#### Extracted records:
■ ■ ■
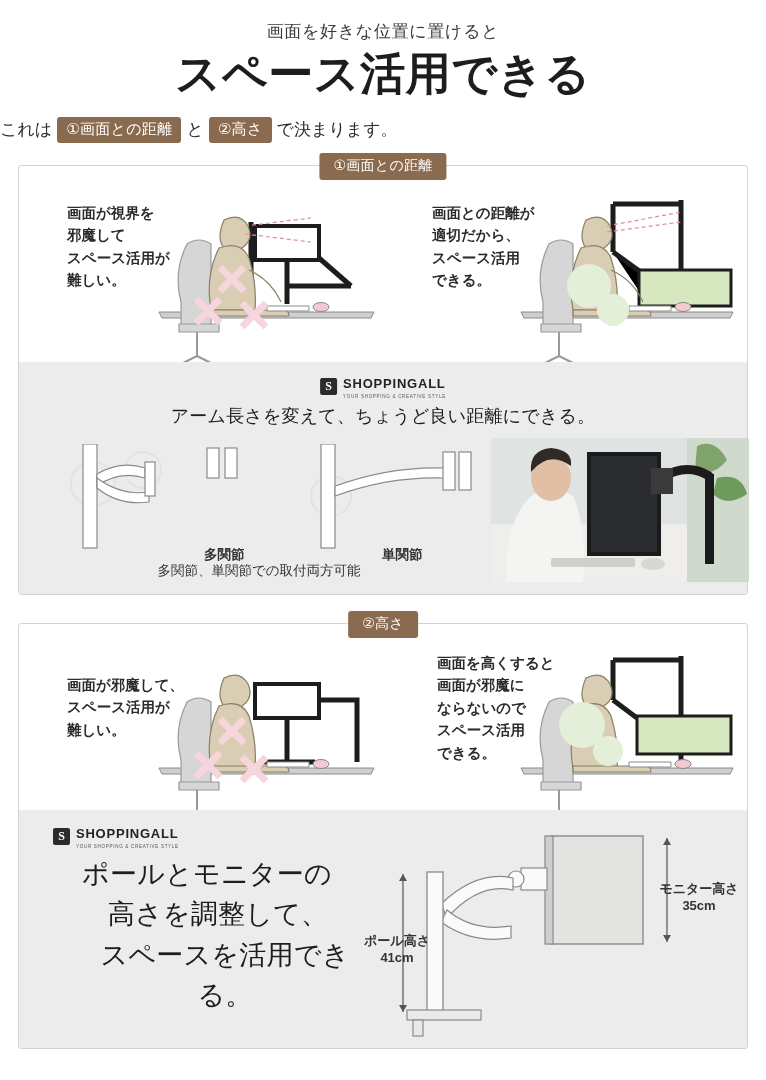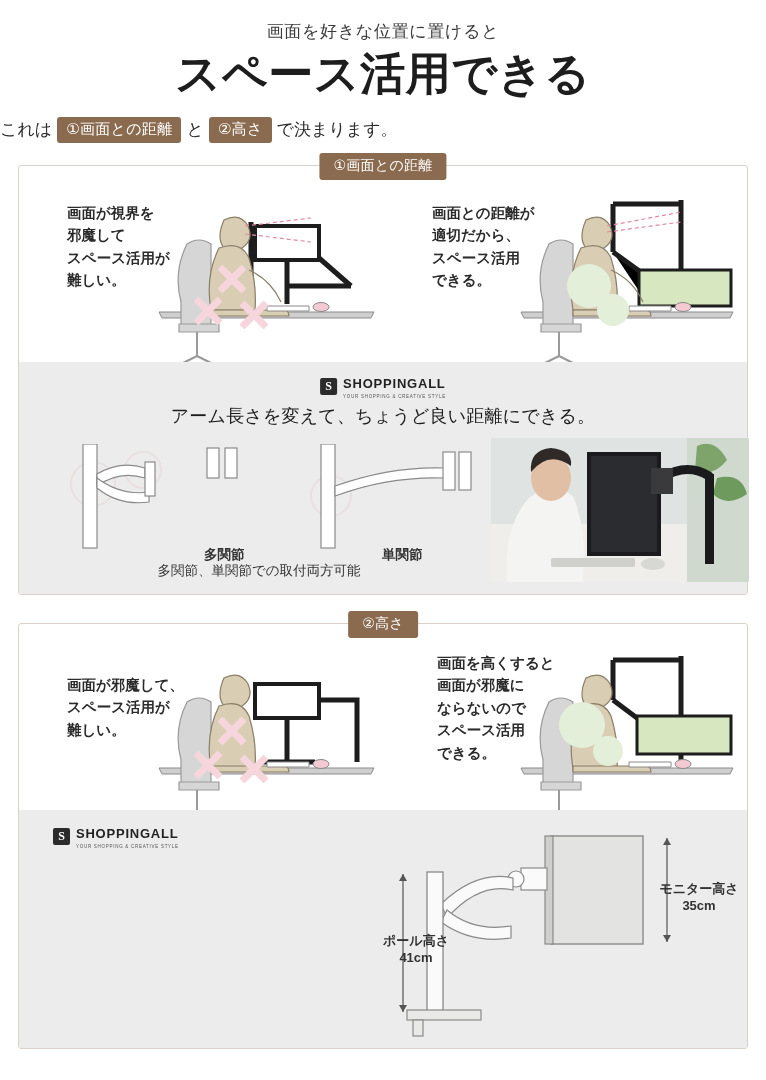--- a/index.html
+++ b/index.html
@@ -310,6 +310,11 @@
         </span>
       </div>
 
+      <div class="bigcopy" style="position:absolute;left:18px;top:44px;width:340px;text-align:center;">
+        <div>ポールとモニターの</div>
+        <div style="padding-left:22px;">高さを調整して、</div>
+        <div style="padding-left:36px;">スペースを活用できる。</div>
+      </div>
 
       <svg width="320" height="216" viewBox="0 0 320 216" style="position:absolute;left:360px;top:16px;">
 

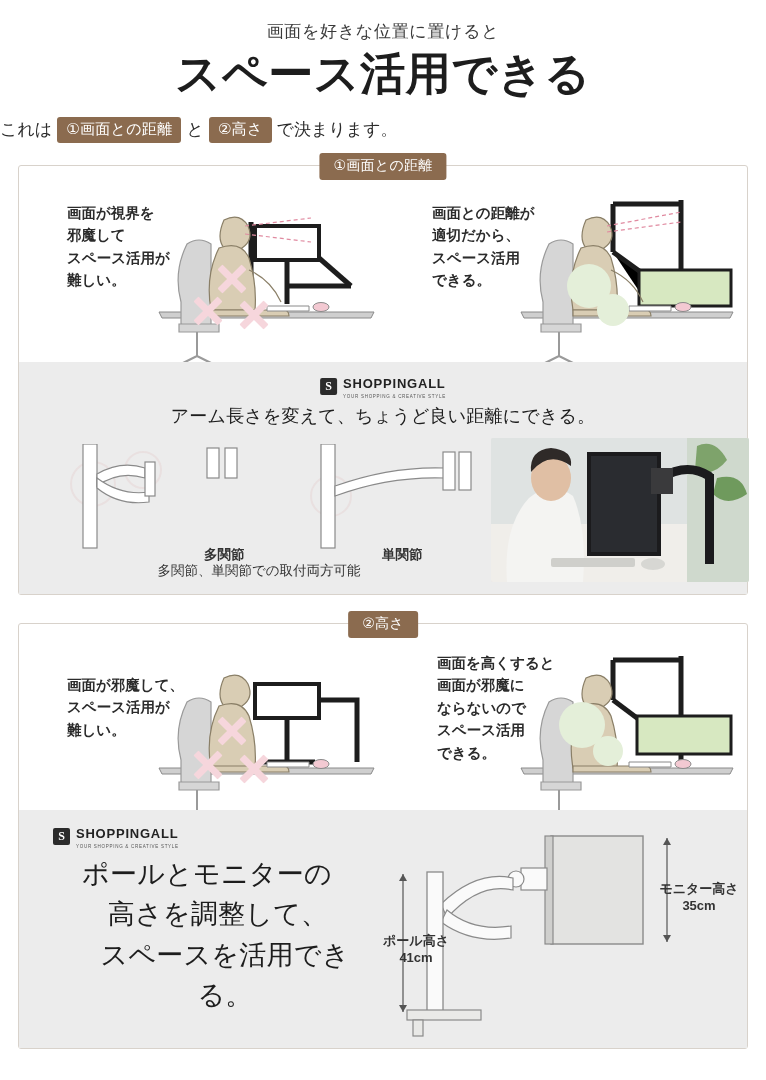--- a/index.html
+++ b/index.html
@@ -341,7 +341,7 @@
         <path d="M288 116 l-4 -7 l8 0 z" fill="#555"></path>
       </svg>
 
-      <div class="dimlabel" style="position:absolute;left:355px;top:122px;width:84px;">
+      <div class="dimlabel" style="position:absolute;left:336px;top:122px;width:84px;">
         <div>ポール高さ</div>
         <div>41cm</div>
       </div>

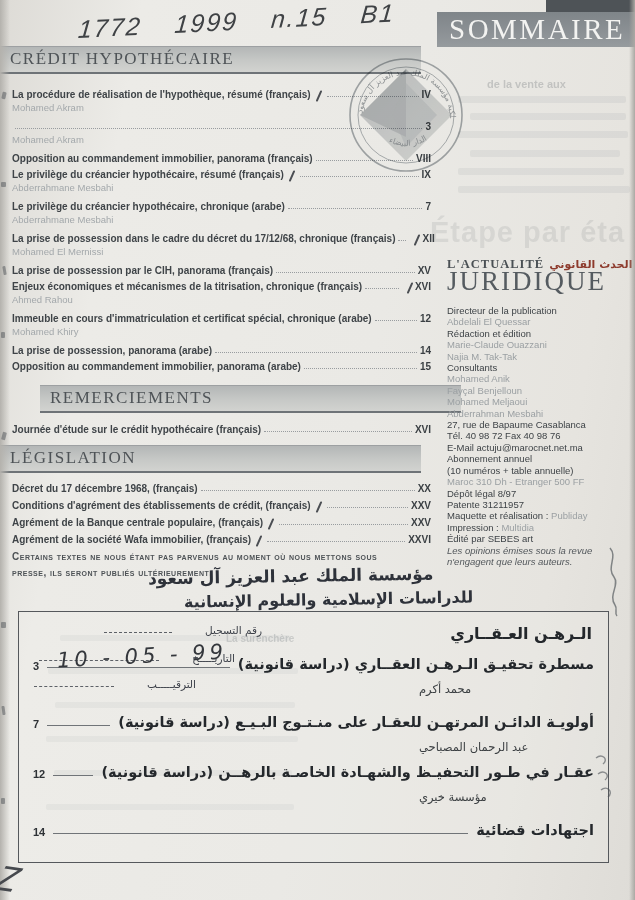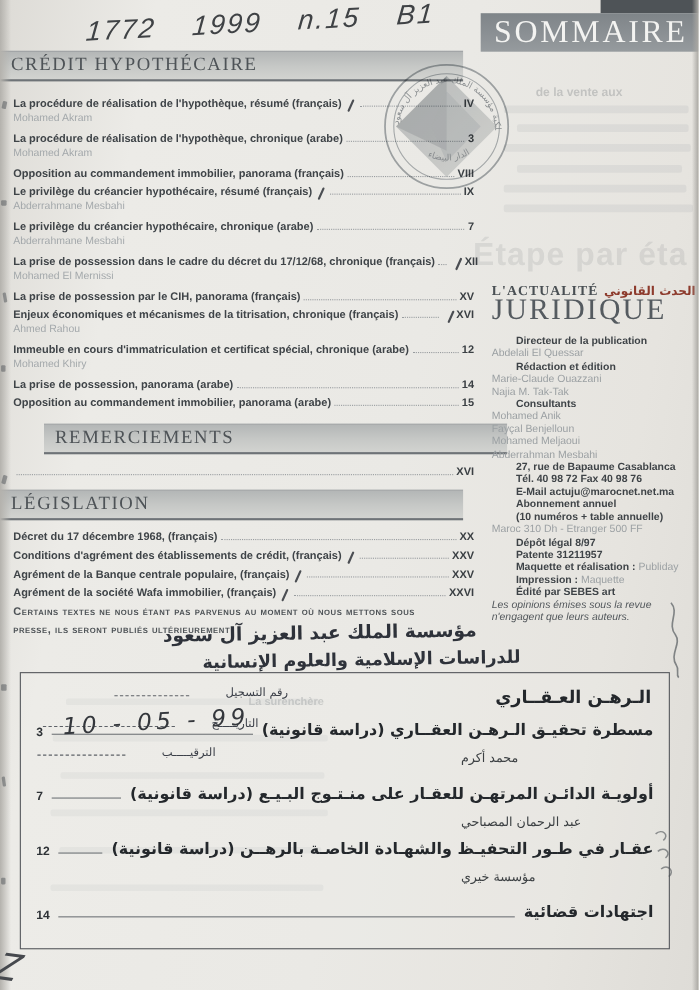--- a/index.html
+++ b/index.html
@@ -140,7 +140,6 @@
     </div>
     <div class="author">Mohamed Akram</div>
     <div class="toc-row">
-      <span class="t">La procédure de réalisation de l'hypothèque, chronique  (arabe)</span>
       <span class="leader"></span>
       <span class="pg">3</span>
     </div>

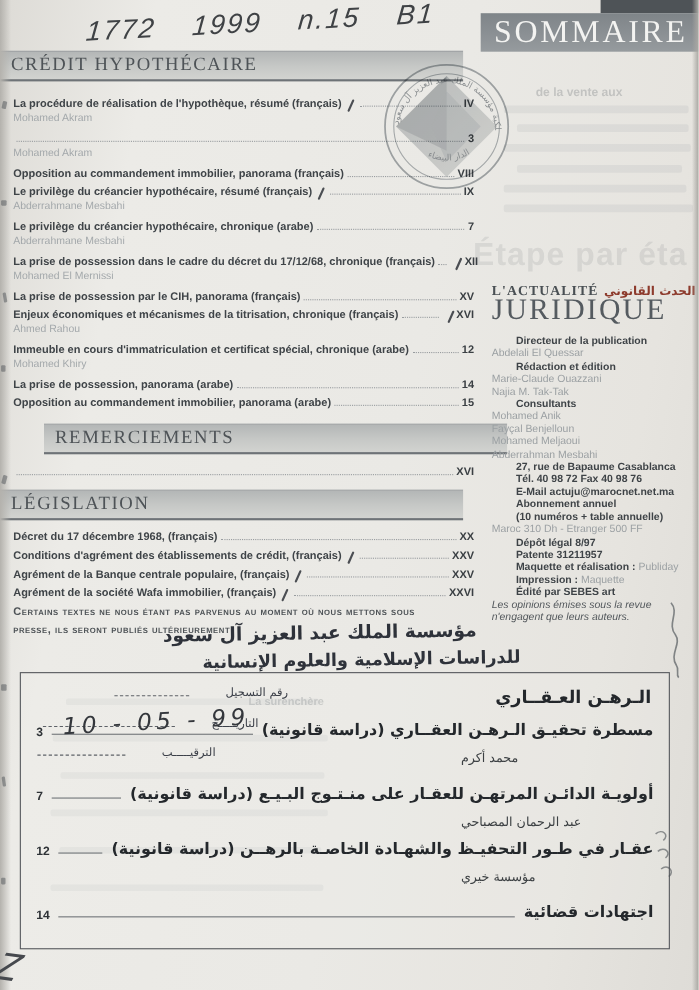--- a/index.html
+++ b/index.html
@@ -73,7 +73,7 @@
   .logo-main{font-family:"Liberation Serif",serif;font-size:27px;letter-spacing:2px;
     color:#555b60;margin-top:-6px;}
   .mast{position:absolute;left:447px;top:305px;width:186px;z-index:2;font-size:9.5px;line-height:11.4px;}
-  .mast .b{font-weight:bold;color:#3e4347;margin-left:22px;}
+  .mast .b{font-weight:normal;color:#3e4347;}
   .mast .g{color:#9ba0a3;}
   .mast .i{font-style:italic;color:#53585c;}
   

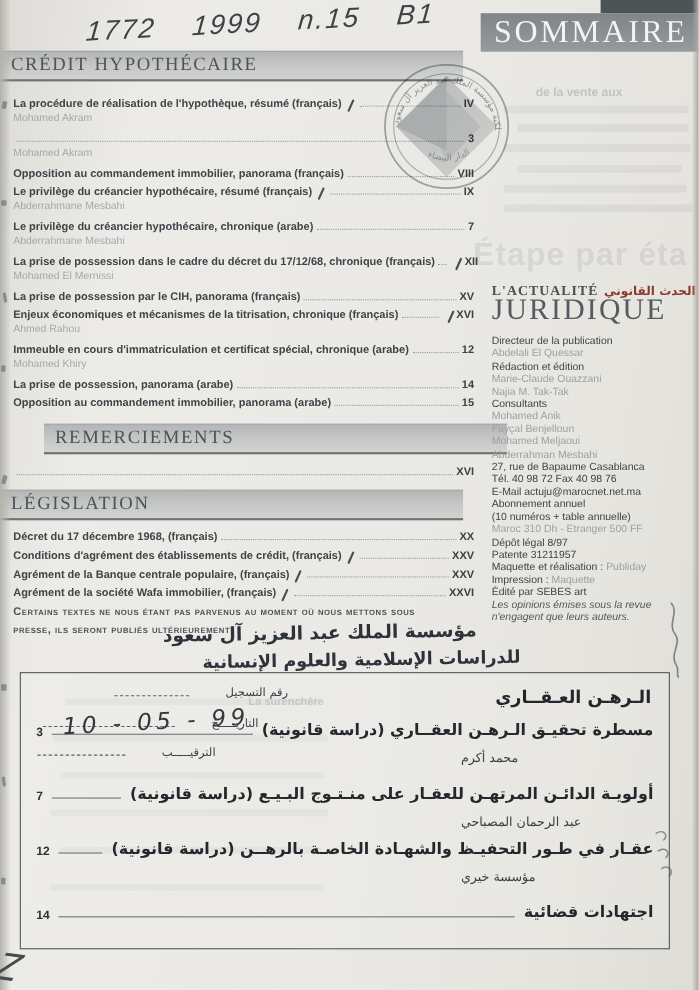--- a/index.html
+++ b/index.html
@@ -204,6 +204,7 @@
   </div>
   <div class="toc" style="top:419px;">
     <div class="toc-row">
+      <span class="t">Journée d'étude sur le crédit hypothécaire (français)</span>
       <span class="leader"></span>
       <span class="pg">XVI</span>
     </div>

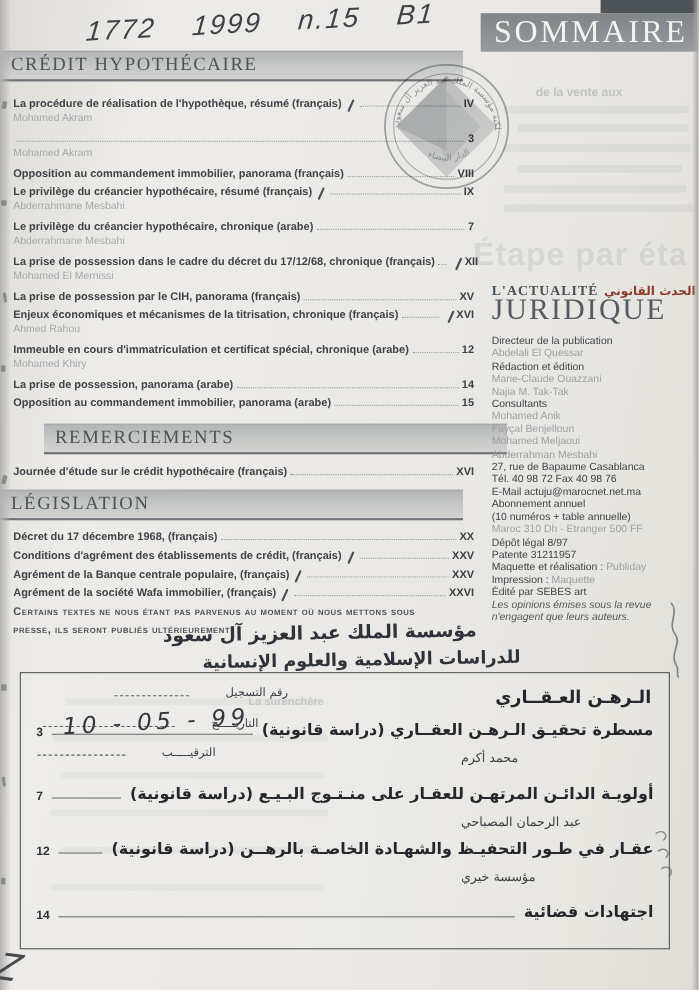--- a/index.html
+++ b/index.html
@@ -344,7 +344,7 @@
     </div>
     <div>
       <span class="b">Impression :</span>
-      <span class="g">Maquette</span>
+      <span class="g">Multidia</span>
     </div>
     <div class="b">Édité par SEBES art</div>
     <div class="i">Les opinions émises sous la revue</div>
■ ■ ■
#### Prompt:
Could the data above be reproduced exactly, with the pictures left out?

#### Written solution:
--- a/index.html
+++ b/index.html
@@ -310,6 +310,11 @@
         </span>
       </div>
 
+      <div class="bigcopy" style="position:absolute;left:18px;top:44px;width:340px;text-align:center;">
+        <div>ポールとモニターの</div>
+        <div style="padding-left:22px;">高さを調整して、</div>
+        <div style="padding-left:36px;">スペースを活用できる。</div>
+      </div>
 
       <svg width="320" height="216" viewBox="0 0 320 216" style="position:absolute;left:360px;top:16px;">
 

--- a/index.html
+++ b/index.html
@@ -341,7 +341,7 @@
         <path d="M288 116 l-4 -7 l8 0 z" fill="#555"></path>
       </svg>
 
-      <div class="dimlabel" style="position:absolute;left:355px;top:122px;width:84px;">
+      <div class="dimlabel" style="position:absolute;left:336px;top:122px;width:84px;">
         <div>ポール高さ</div>
         <div>41cm</div>
       </div>

--- a/index.html
+++ b/index.html
@@ -140,7 +140,6 @@
     </div>
     <div class="author">Mohamed Akram</div>
     <div class="toc-row">
-      <span class="t">La procédure de réalisation de l'hypothèque, chronique  (arabe)</span>
       <span class="leader"></span>
       <span class="pg">3</span>
     </div>

--- a/index.html
+++ b/index.html
@@ -73,7 +73,7 @@
   .logo-main{font-family:"Liberation Serif",serif;font-size:27px;letter-spacing:2px;
     color:#555b60;margin-top:-6px;}
   .mast{position:absolute;left:447px;top:305px;width:186px;z-index:2;font-size:9.5px;line-height:11.4px;}
-  .mast .b{font-weight:bold;color:#3e4347;margin-left:22px;}
+  .mast .b{font-weight:normal;color:#3e4347;}
   .mast .g{color:#9ba0a3;}
   .mast .i{font-style:italic;color:#53585c;}
   

--- a/index.html
+++ b/index.html
@@ -204,6 +204,7 @@
   </div>
   <div class="toc" style="top:419px;">
     <div class="toc-row">
+      <span class="t">Journée d'étude sur le crédit hypothécaire (français)</span>
       <span class="leader"></span>
       <span class="pg">XVI</span>
     </div>

--- a/index.html
+++ b/index.html
@@ -344,7 +344,7 @@
     </div>
     <div>
       <span class="b">Impression :</span>
-      <span class="g">Maquette</span>
+      <span class="g">Multidia</span>
     </div>
     <div class="b">Édité par SEBES art</div>
     <div class="i">Les opinions émises sous la revue</div>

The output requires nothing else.